### Task objective
Repeat exactly the lines below that lie between the line with "[424,576,465,589] Dich ->" and the line with "[305,597,825,613] Materials auf", counting both of those lines as part of the answer.

### Given data
————————

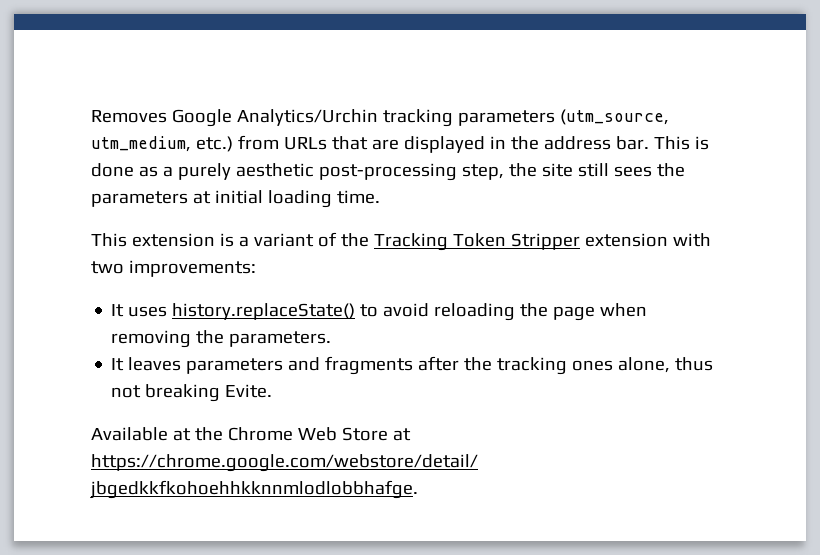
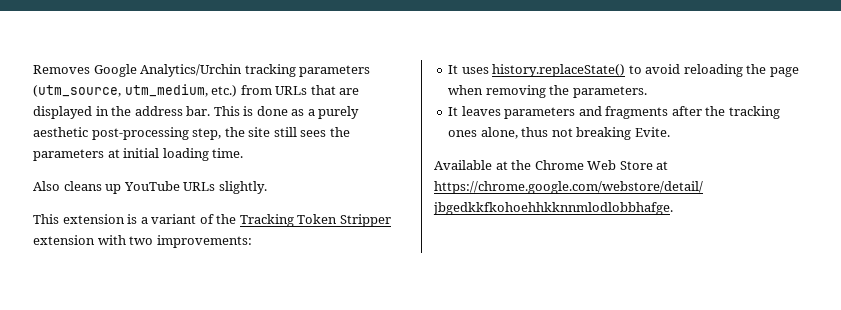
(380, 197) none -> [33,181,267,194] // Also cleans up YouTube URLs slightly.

————————

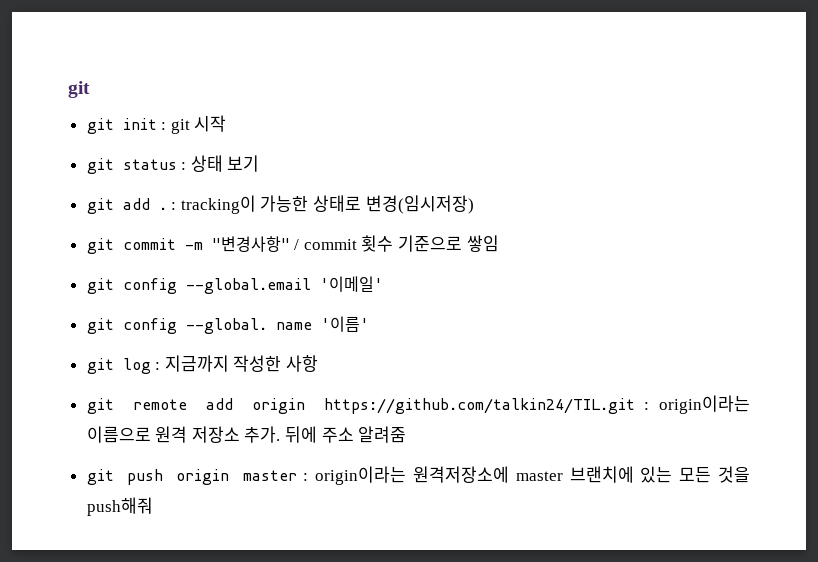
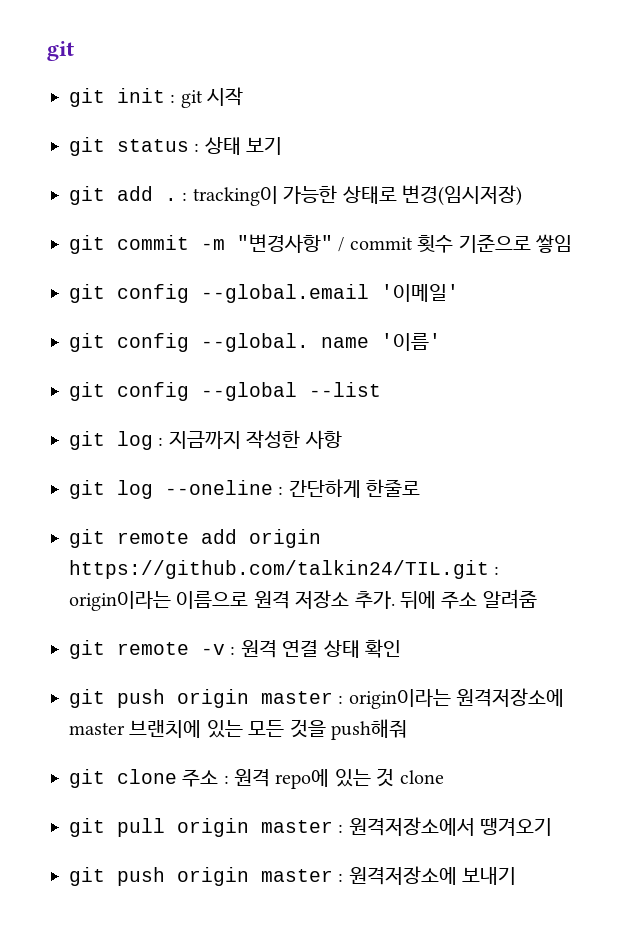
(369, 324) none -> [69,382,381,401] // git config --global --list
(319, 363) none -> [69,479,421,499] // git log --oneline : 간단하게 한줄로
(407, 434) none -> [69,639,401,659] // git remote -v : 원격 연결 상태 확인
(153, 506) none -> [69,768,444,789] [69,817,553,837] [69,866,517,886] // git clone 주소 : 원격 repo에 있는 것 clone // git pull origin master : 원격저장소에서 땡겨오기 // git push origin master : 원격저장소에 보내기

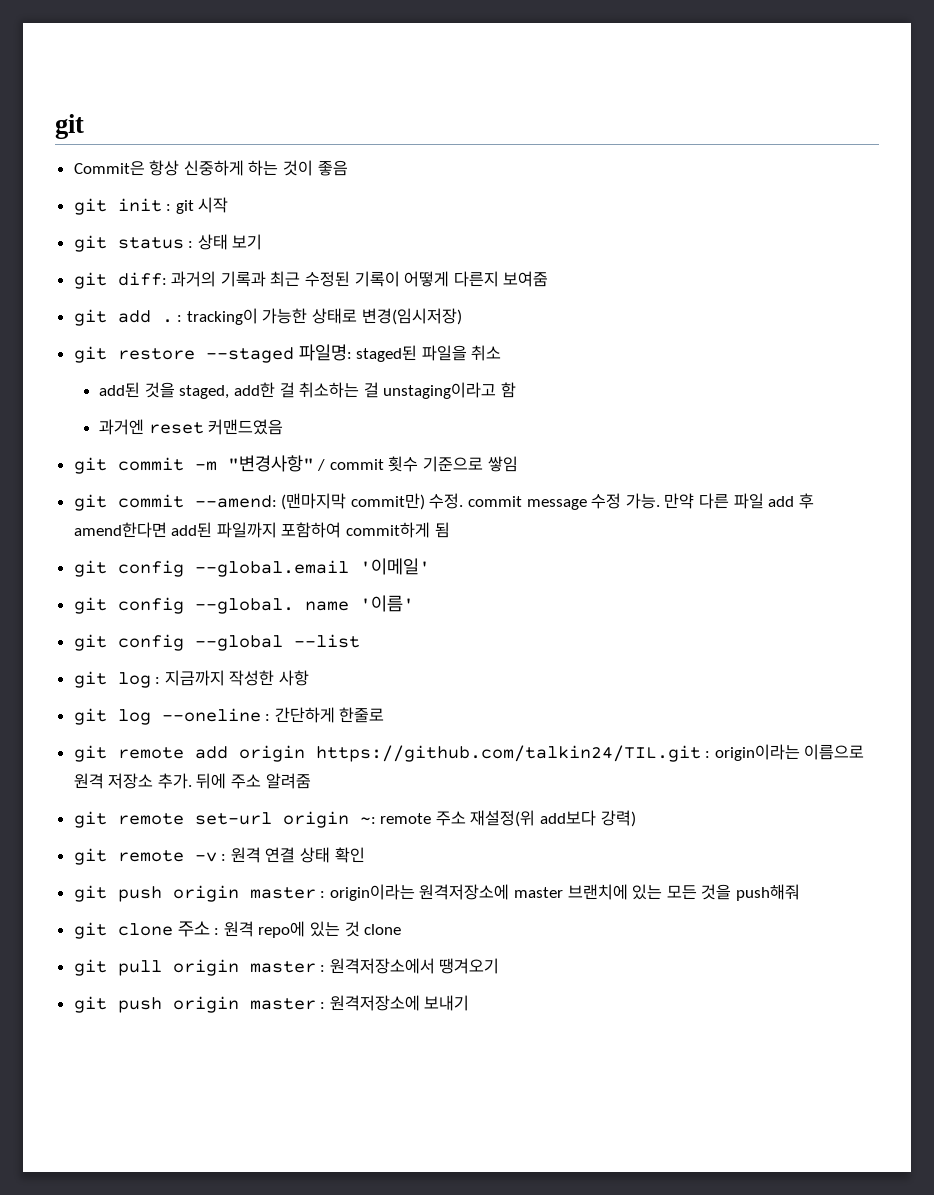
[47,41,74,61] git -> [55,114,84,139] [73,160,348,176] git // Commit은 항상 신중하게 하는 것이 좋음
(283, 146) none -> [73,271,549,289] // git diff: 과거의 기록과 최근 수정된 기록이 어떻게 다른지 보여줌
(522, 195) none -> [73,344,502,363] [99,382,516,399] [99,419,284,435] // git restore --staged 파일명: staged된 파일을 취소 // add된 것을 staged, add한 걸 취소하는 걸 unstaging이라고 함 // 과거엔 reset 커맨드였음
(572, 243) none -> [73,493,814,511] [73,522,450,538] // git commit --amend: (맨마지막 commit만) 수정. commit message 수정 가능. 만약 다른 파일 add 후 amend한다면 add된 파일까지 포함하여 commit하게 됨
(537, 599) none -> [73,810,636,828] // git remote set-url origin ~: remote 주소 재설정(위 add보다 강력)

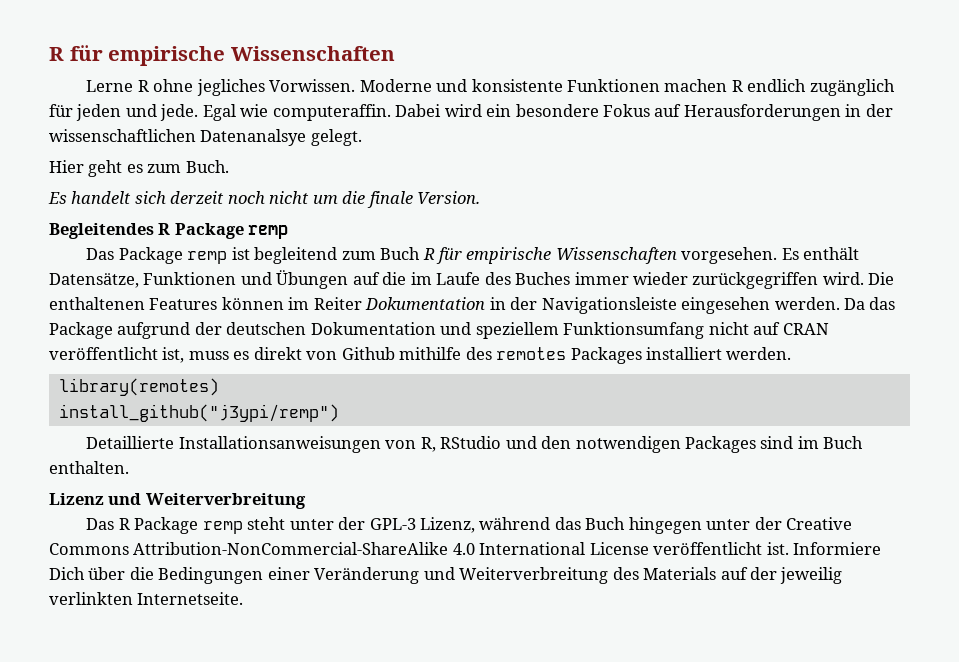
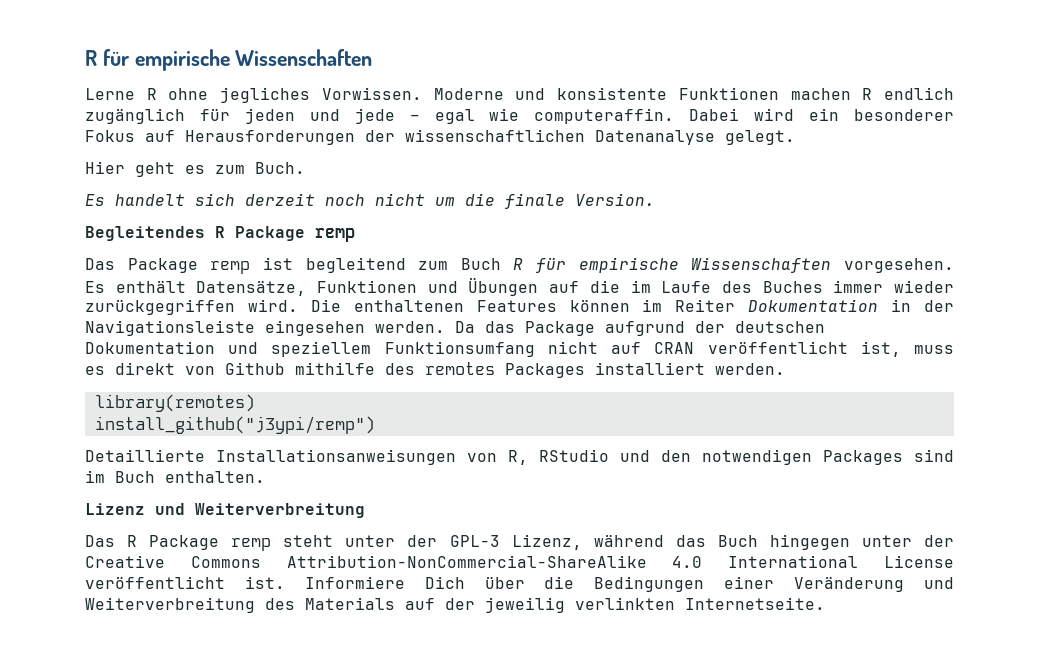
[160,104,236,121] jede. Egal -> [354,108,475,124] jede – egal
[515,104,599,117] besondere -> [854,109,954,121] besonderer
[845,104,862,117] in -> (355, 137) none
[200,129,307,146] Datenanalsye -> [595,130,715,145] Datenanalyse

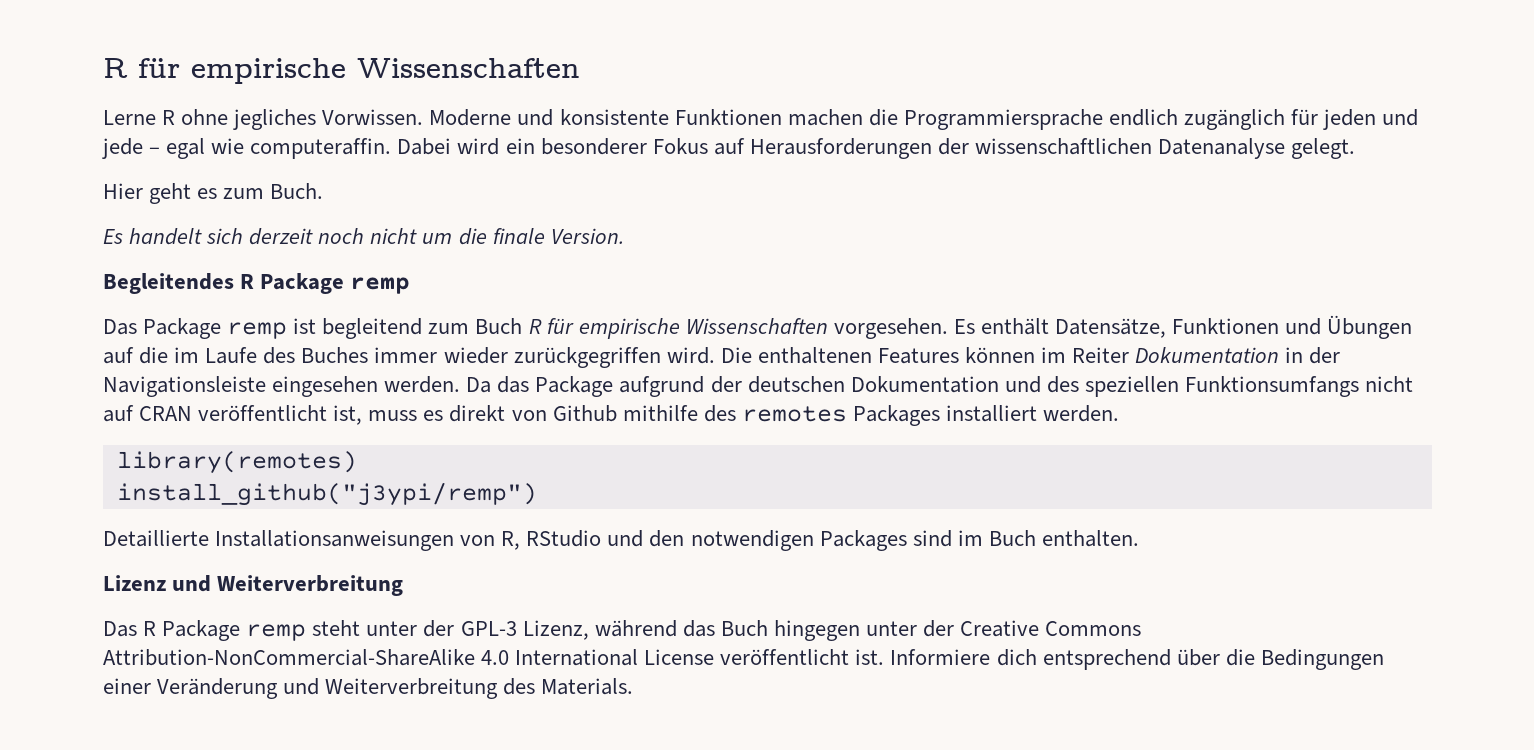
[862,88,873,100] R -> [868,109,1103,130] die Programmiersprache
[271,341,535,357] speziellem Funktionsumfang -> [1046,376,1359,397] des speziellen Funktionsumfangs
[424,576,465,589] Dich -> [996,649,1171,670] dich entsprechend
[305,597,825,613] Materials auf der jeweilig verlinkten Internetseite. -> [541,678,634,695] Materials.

————————

### Answer to this task
[424,576,465,589] Dich -> [996,649,1171,670] dich entsprechend
[305,597,825,613] Materials auf der jeweilig verlinkten Internetseite. -> [541,678,634,695] Materials.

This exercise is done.